Quanto al suo, di cinema, ci tiene a dire che La vita è bella è una tragedia che, come tutte le tragedie, comincia bene e finisce male, mentre la commedia ha verso contrario: «Theodor Adorno sosteneva che "Dopo Auschwitz, non si può più fare poesia", ma la vita tragicamente si riprende tutto, anche la poesia, che non è possibile ucciderla, e fa diventare anche quello di Adorno un verso. Adesso ho un desiderio irreprimibile di dedicarmi a qualcosa di un'allegria sfrenata», dice. Torna infine a quand'era bambino. «Da piccoli eravamo poveri in maniera mitica.

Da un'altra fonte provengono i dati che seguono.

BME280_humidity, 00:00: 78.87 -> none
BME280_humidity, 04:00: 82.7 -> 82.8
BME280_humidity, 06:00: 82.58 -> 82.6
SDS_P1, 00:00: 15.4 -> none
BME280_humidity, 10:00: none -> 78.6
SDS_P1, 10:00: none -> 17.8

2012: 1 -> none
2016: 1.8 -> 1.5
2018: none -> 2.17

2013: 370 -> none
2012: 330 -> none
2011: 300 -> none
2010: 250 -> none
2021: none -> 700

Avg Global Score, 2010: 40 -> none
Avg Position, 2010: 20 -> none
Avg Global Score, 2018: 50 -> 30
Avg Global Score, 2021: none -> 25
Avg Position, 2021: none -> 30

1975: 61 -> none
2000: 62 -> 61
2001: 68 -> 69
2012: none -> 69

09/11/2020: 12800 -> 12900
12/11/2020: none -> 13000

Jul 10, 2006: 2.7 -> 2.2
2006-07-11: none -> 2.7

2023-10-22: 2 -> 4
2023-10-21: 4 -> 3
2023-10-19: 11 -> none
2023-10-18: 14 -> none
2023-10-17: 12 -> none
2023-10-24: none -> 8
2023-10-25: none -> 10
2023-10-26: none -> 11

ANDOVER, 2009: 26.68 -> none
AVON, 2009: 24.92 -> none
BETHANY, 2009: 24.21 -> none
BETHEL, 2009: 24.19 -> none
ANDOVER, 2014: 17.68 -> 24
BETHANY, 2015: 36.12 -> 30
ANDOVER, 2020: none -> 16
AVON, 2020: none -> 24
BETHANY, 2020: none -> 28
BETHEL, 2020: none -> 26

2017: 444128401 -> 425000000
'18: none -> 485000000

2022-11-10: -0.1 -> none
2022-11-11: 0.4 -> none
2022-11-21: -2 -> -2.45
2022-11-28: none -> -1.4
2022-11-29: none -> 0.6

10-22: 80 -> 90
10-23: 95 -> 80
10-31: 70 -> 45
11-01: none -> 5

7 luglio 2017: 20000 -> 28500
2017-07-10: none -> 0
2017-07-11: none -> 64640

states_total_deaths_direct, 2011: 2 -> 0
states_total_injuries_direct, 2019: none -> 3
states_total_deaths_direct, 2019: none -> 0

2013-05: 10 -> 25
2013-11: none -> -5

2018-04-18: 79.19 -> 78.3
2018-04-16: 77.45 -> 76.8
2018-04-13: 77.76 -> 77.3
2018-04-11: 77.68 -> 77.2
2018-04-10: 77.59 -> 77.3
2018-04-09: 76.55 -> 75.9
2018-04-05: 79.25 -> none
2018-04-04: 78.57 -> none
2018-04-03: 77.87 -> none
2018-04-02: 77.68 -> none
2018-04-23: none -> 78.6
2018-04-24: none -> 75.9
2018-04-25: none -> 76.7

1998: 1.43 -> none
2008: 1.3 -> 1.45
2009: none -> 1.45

Ricordo la mia infanzia contadina, in Toscana, tutti - mio nonno, i miei zii, mio padre - intorno al focolare a raccontare storie, e le ombre che si creavano sul muro, proprio come nel mito della caverna di Platone. Poi si andava a letto, e io dormivo con quattro donne, le mie sorelle e mia madre, che sembrava la Madonna del parto di Piero della Francesca, tanto che quando la vidi volevo rubarla. Non avevamo soldi per entrare a vedere i film e così sbirciavamo dal tendone, d'estate, stesi in un campo di grano. Fu con Charlie Chaplin che iniziai a desiderare di fare parte di questa bellezza. Ognuno di noi ne sceglie una. Era La febbre dell'oro, e fu lì che vidi per la prima volta la furia e la grazia insieme».